Nova norma garante a estudantes travestis e transexuais de todas as idades usar o nome social nas escolas brasileiras

Por Fábio Mazzitelli

Reivindicação LGBT, resolução foi aprovada por unanimidade
Reivindicação LGBT, resolução foi aprovada por unanimidade Pedro Ventura / GDF

O Conselho Nacional de Educação (CNE) aprovou nesta semana resolução que orienta todas as escolas da educação básica brasileira, públicas e particulares, a garantir para estudantes travestis e transexuais o direito de usar o nome social nos registros escolares --nome social é aquele pelo qual pessoas trans e travestis são reconhecidas no dia a dia e que melhor reflete a identidade de gênero delas.

A norma aprovada diz, em seu ponto mais polêmico, que alunos menores de 18 anos de idade têm o mesmo direito de solicitar o uso do nome social “durante a matrícula ou a qualquer momento”, afirmando que “na ausência de consentimento dos representantes legais, o menor deve ser orientado sobre a possibilidade de recorrer à Defensoria Pública a fim de obtenção de autorização judicial, conforme o Estatuto da Criança e Adolescente”.

De acordo com o Código Civil, menores de idade necessitam ser assistidos pelos representantes legais (pais ou responsáveis) até completarem a maioridade.

Aprovada por unanimidade nesta terça-feira (12), a resolução do CNE atende a uma reivindicação do movimento LGBT (Lésbicas, Gays, Bissexuais e Transexuais) e será encaminhada para homologação do ministro da Educação, Mendonça Filho, até o final desta semana.

As principais justificativas da nova norma são o respeito à diversidade sexual nas escolas brasileiras e o combate à evasão proveniente do bullying que atinge estudantes travestis e transexuais.
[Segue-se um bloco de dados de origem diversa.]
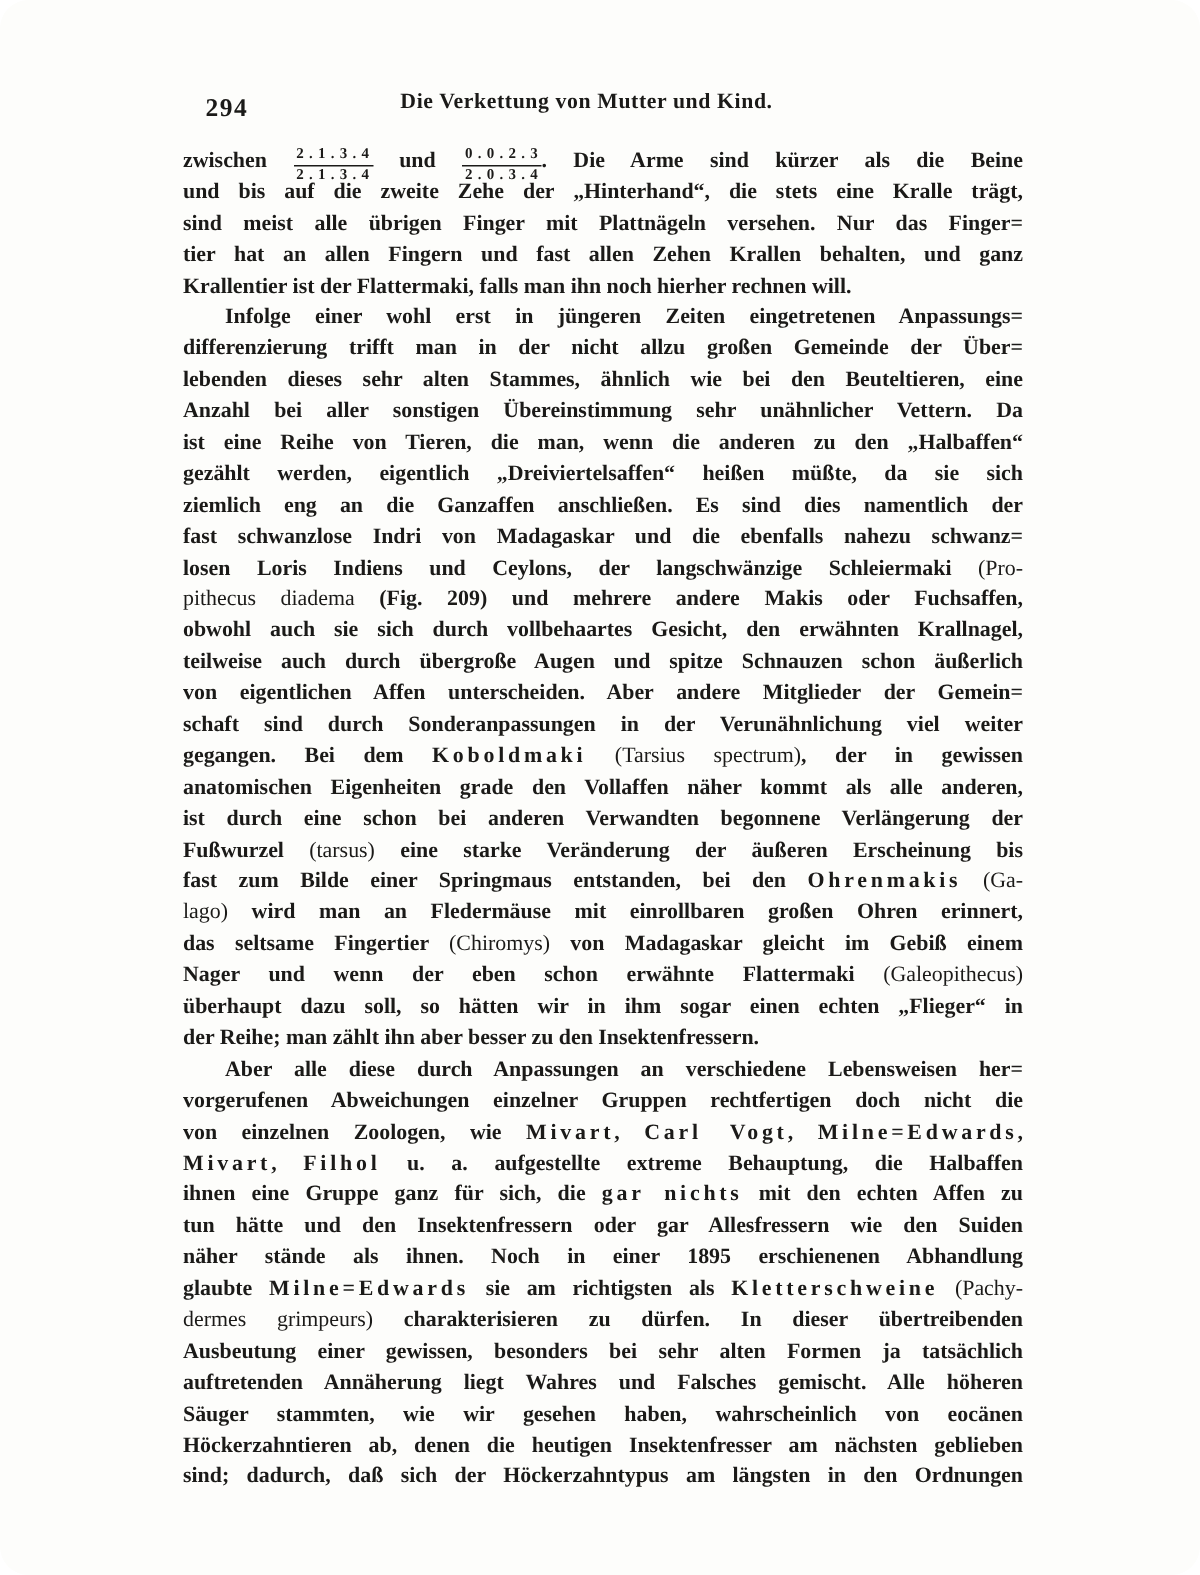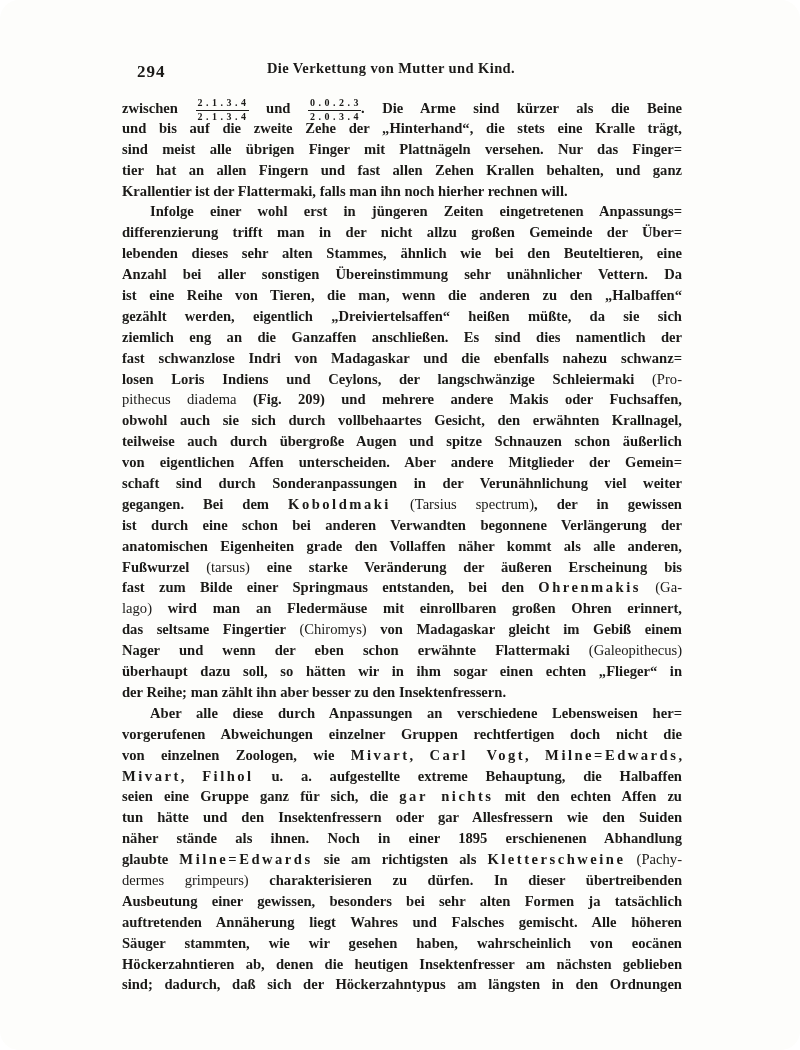"ist durch eine schon bei" div.line { order: before "anatomischen Eigenheiten grade den" -> after "anatomischen Eigenheiten grade den" }
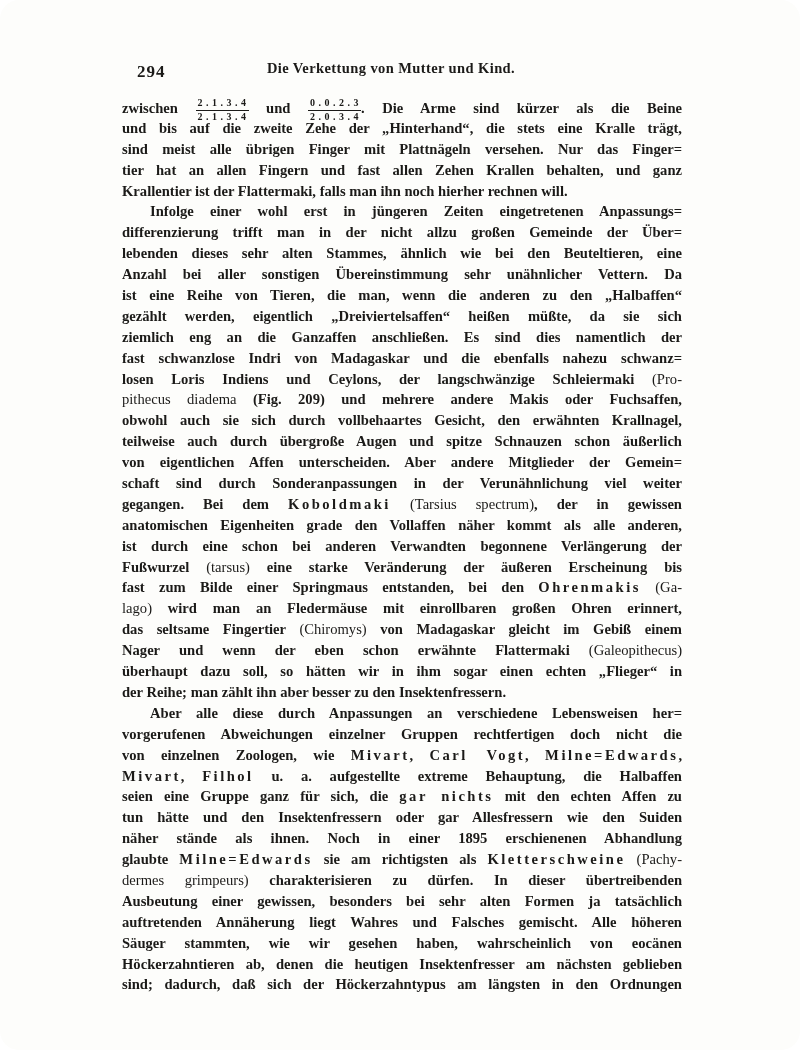"seien eine Gruppe ganz für" span.seg-f { text: seien -> ihnen }
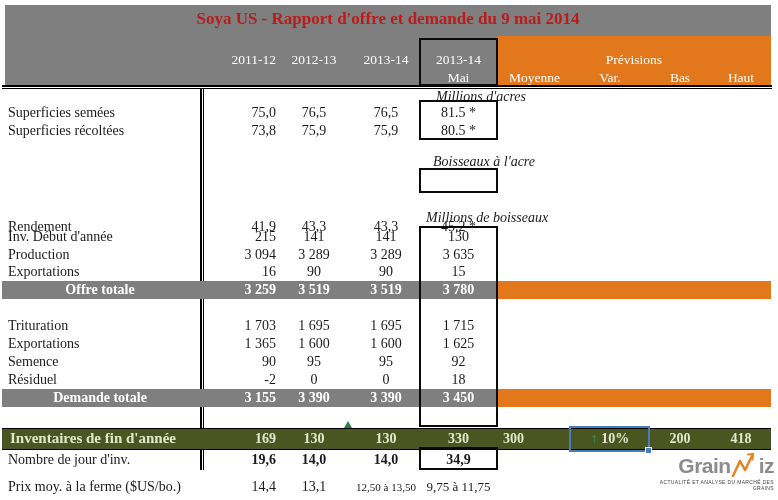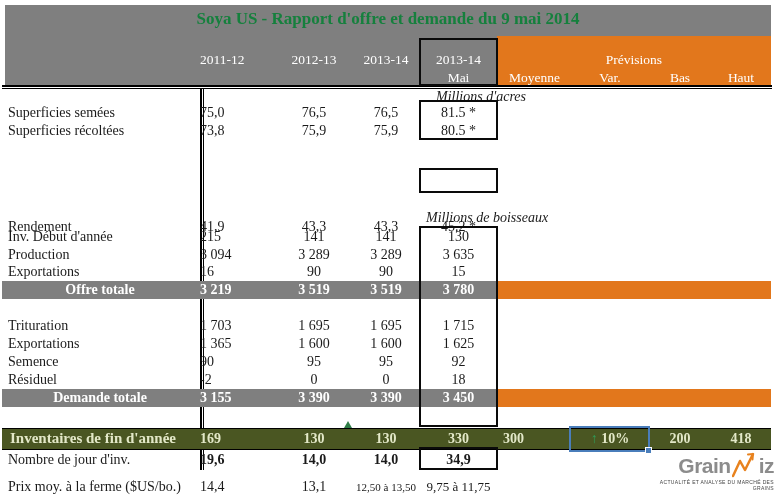"Soya US - Rapport d'offre" .title { color: #15803d -> #b91c1c }
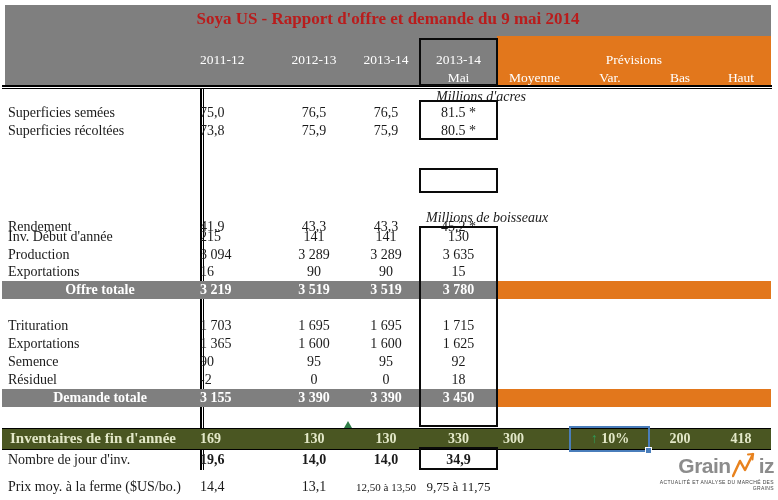"2011-12" .c1 { text-align: left -> right }
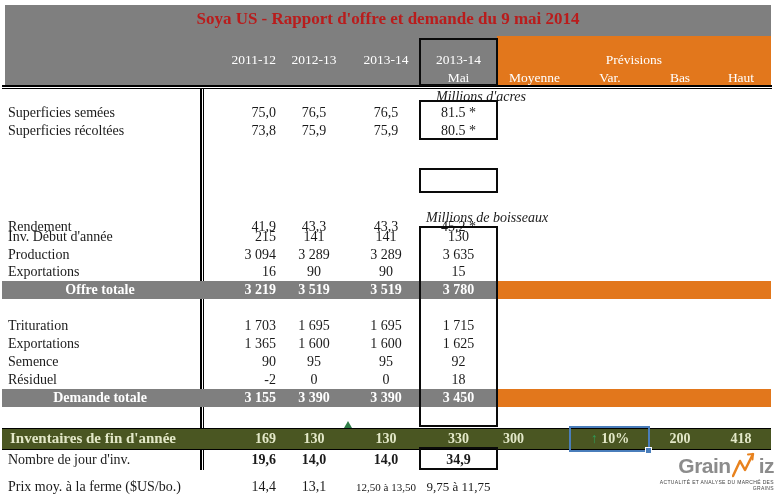"Boisseaux à l'acre" div.unit { html: none -> <div>Boisseaux à l'acre</div> }
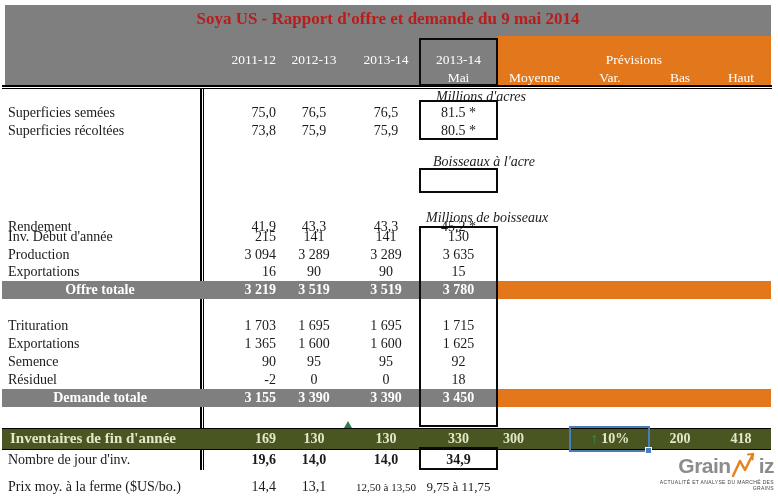"3 219" span.c1 { text: 3 219 -> 3 259 }
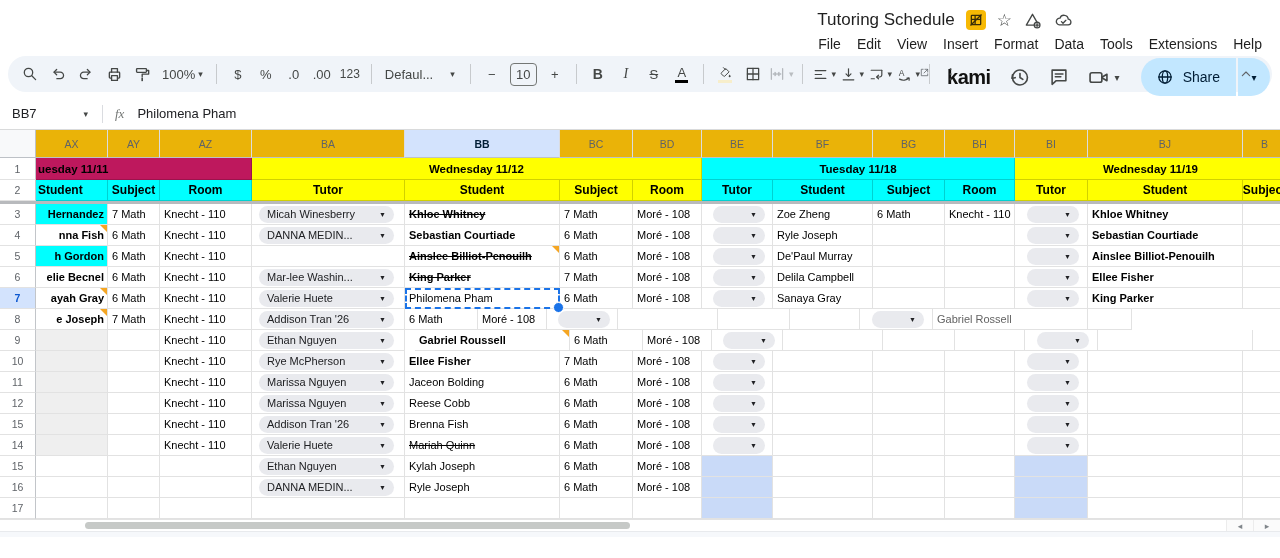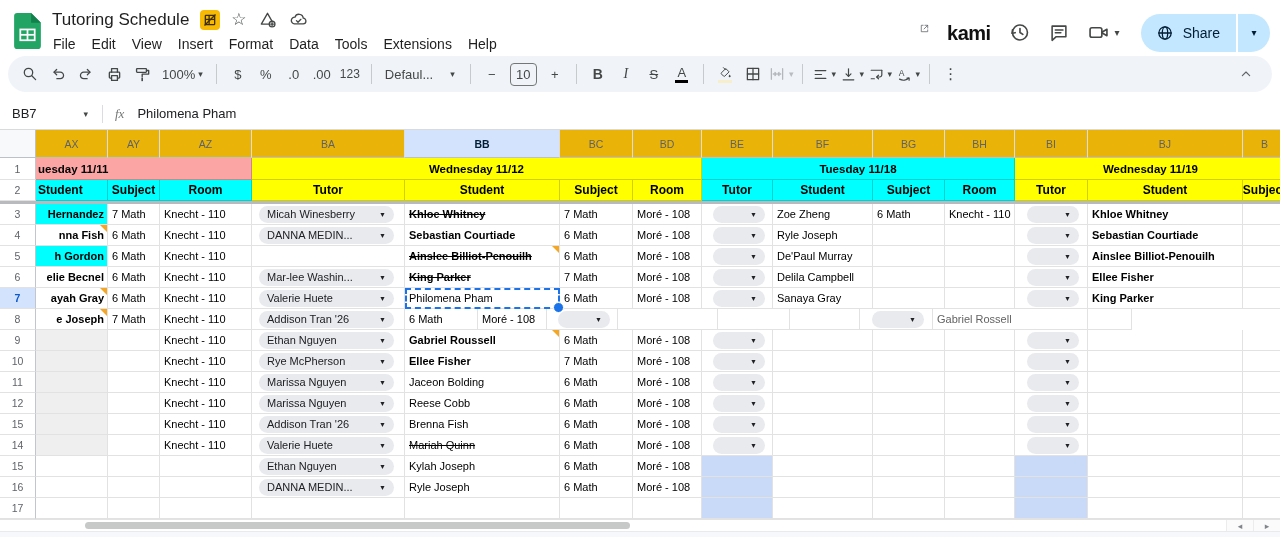"Tutoring Schedule" .titlebar { align-items: center -> flex-end; flex-direction: none -> column }
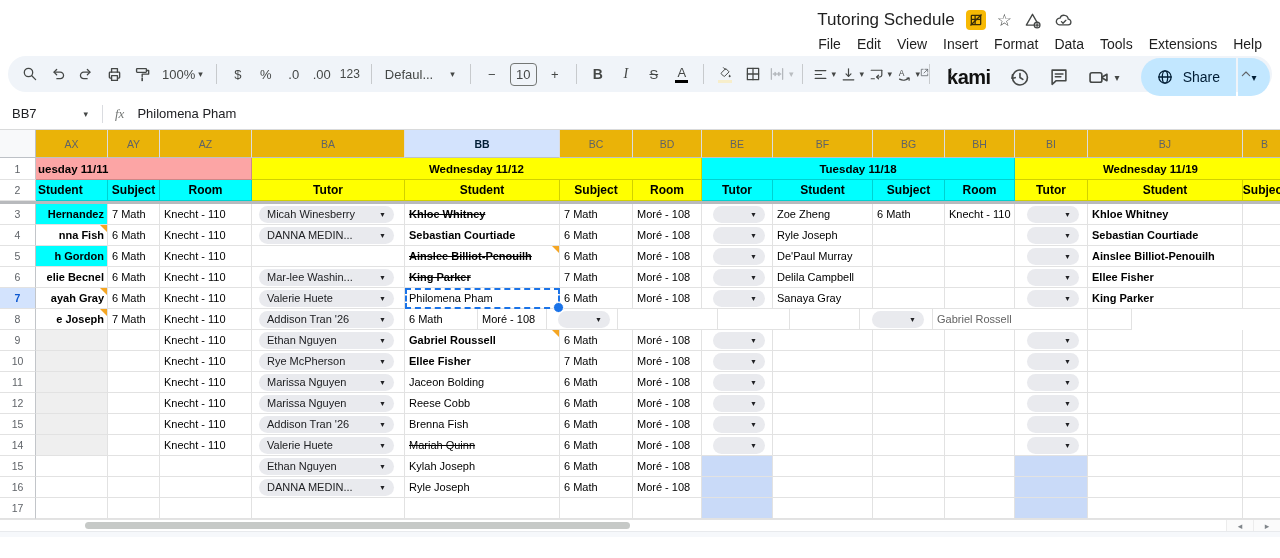"uesday 11/11" div.daycell { background: #fca5a5 -> #be185d }
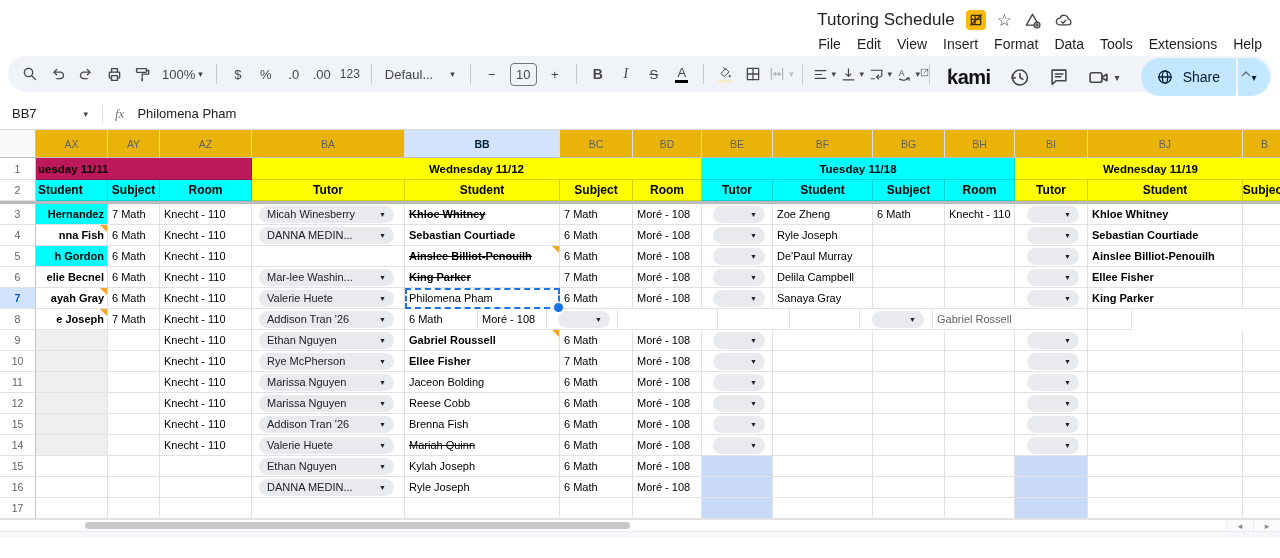"Gabriel Roussell" div.cell { margin-left: none -> 10px }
“A ideia é normatizar e pacificar essa problemática e também educar a sociedade brasileira para que haja uma sociabilidade mais fraterna”, afirma o conselheiro Ivan Cláudio Pereira Siqueira, relator da resolução no CNE.

Siqueira reconhece o potencial polêmico da nova norma, mas afirma que a resolução reforça as diretrizes legais já consolidadas de garantia dos direitos de crianças e adolescentes.

“Não é por ser menor de idade que o estudante não tem direitos. Se ele quiser usar o nome social de acordo com a sua orientação sexual, os pais têm que ajudar. Se isso não ocorrer, a resolução indica outra forma para que o direito seja garantido”, diz o conselheiro.